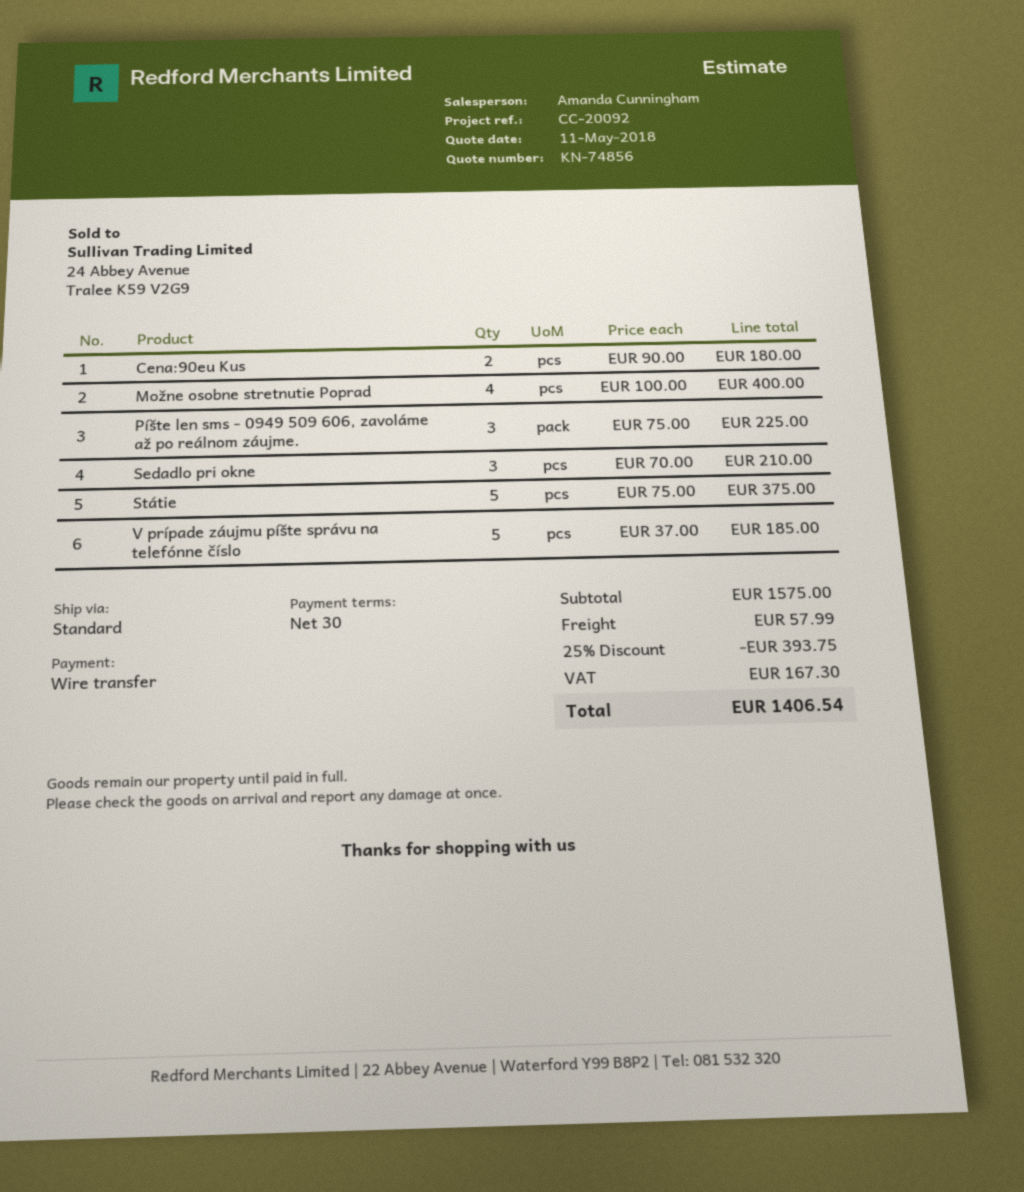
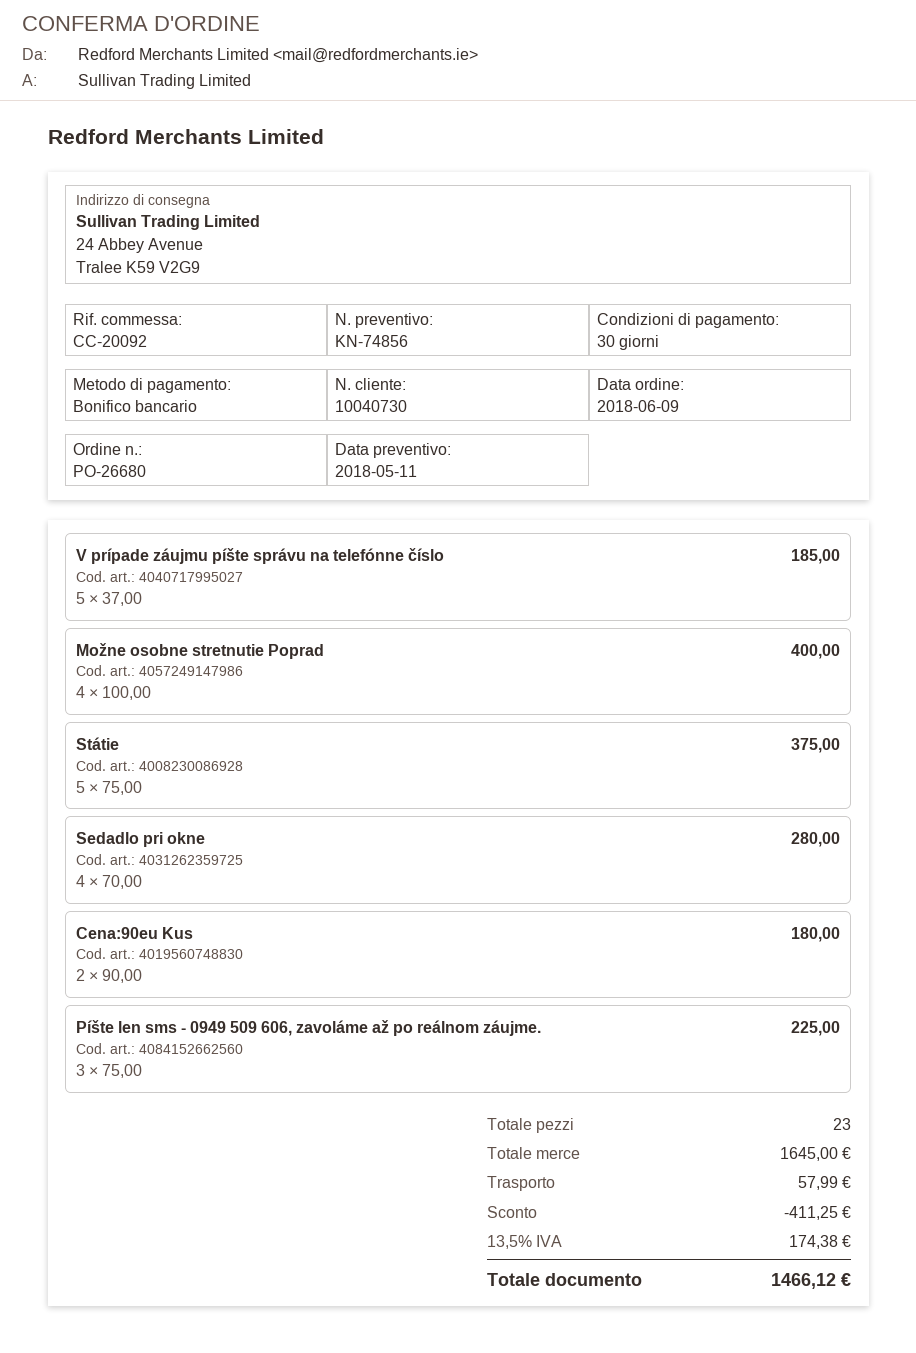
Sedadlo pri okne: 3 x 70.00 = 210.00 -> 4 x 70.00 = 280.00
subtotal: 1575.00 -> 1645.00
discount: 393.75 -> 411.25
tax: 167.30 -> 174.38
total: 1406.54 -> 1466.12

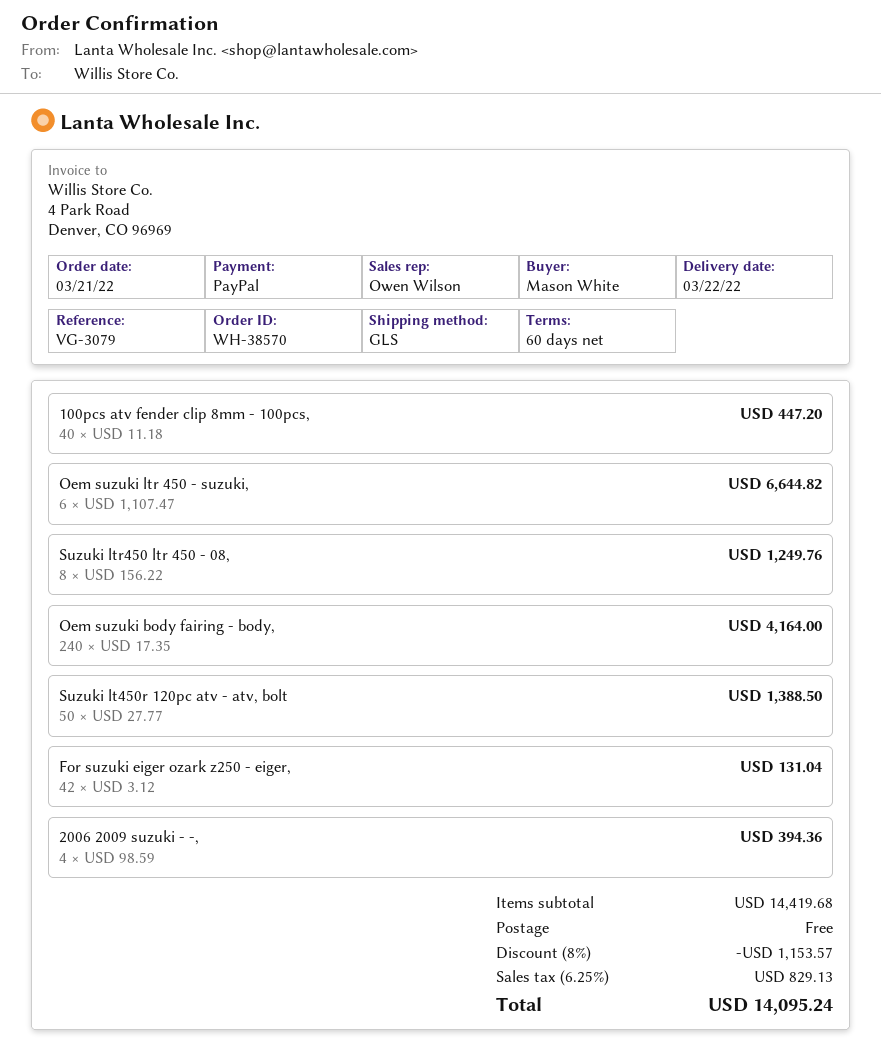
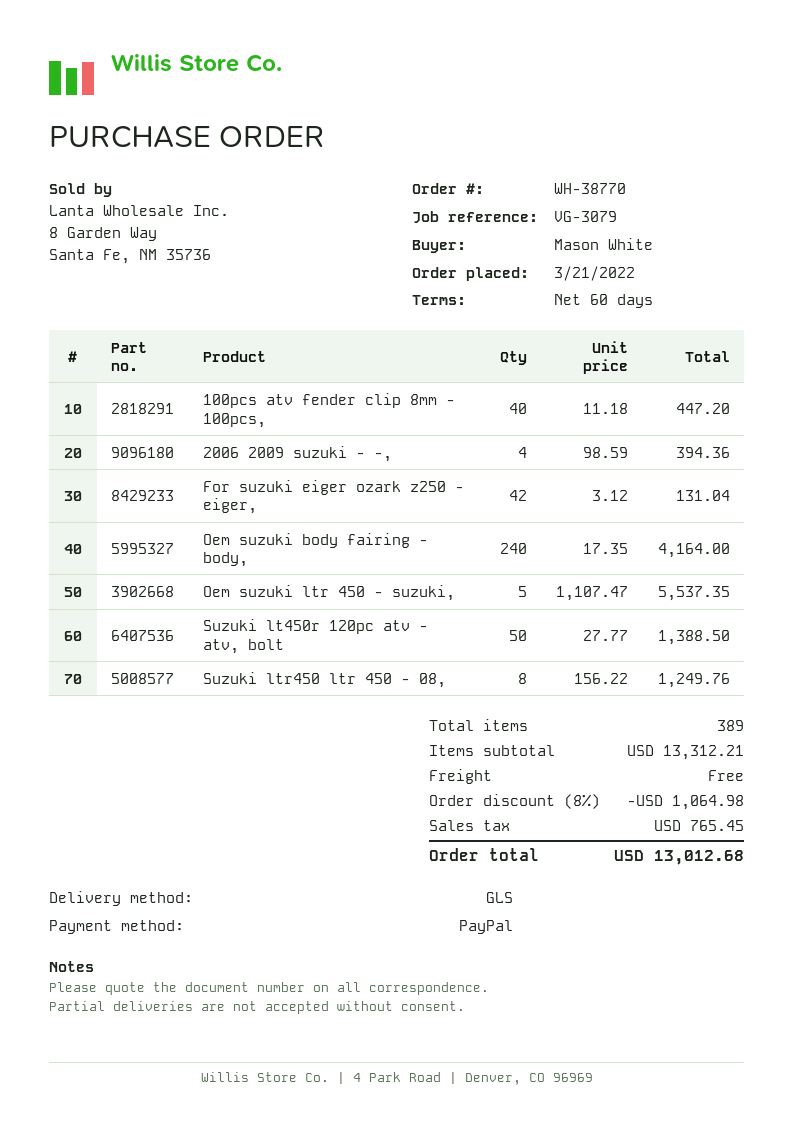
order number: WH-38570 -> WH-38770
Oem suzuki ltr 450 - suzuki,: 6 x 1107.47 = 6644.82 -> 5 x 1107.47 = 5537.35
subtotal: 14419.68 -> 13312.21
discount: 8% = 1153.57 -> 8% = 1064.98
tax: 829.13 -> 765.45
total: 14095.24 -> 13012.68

§ Task description
Above are the records; set down exactly the lines from the line containing "total: 1406.54 -> 1466.12" through their last line, leaving every picture out.

§ Answer space
total: 1406.54 -> 1466.12

order number: WH-38570 -> WH-38770
Oem suzuki ltr 450 - suzuki,: 6 x 1107.47 = 6644.82 -> 5 x 1107.47 = 5537.35
subtotal: 14419.68 -> 13312.21
discount: 8% = 1153.57 -> 8% = 1064.98
tax: 829.13 -> 765.45
total: 14095.24 -> 13012.68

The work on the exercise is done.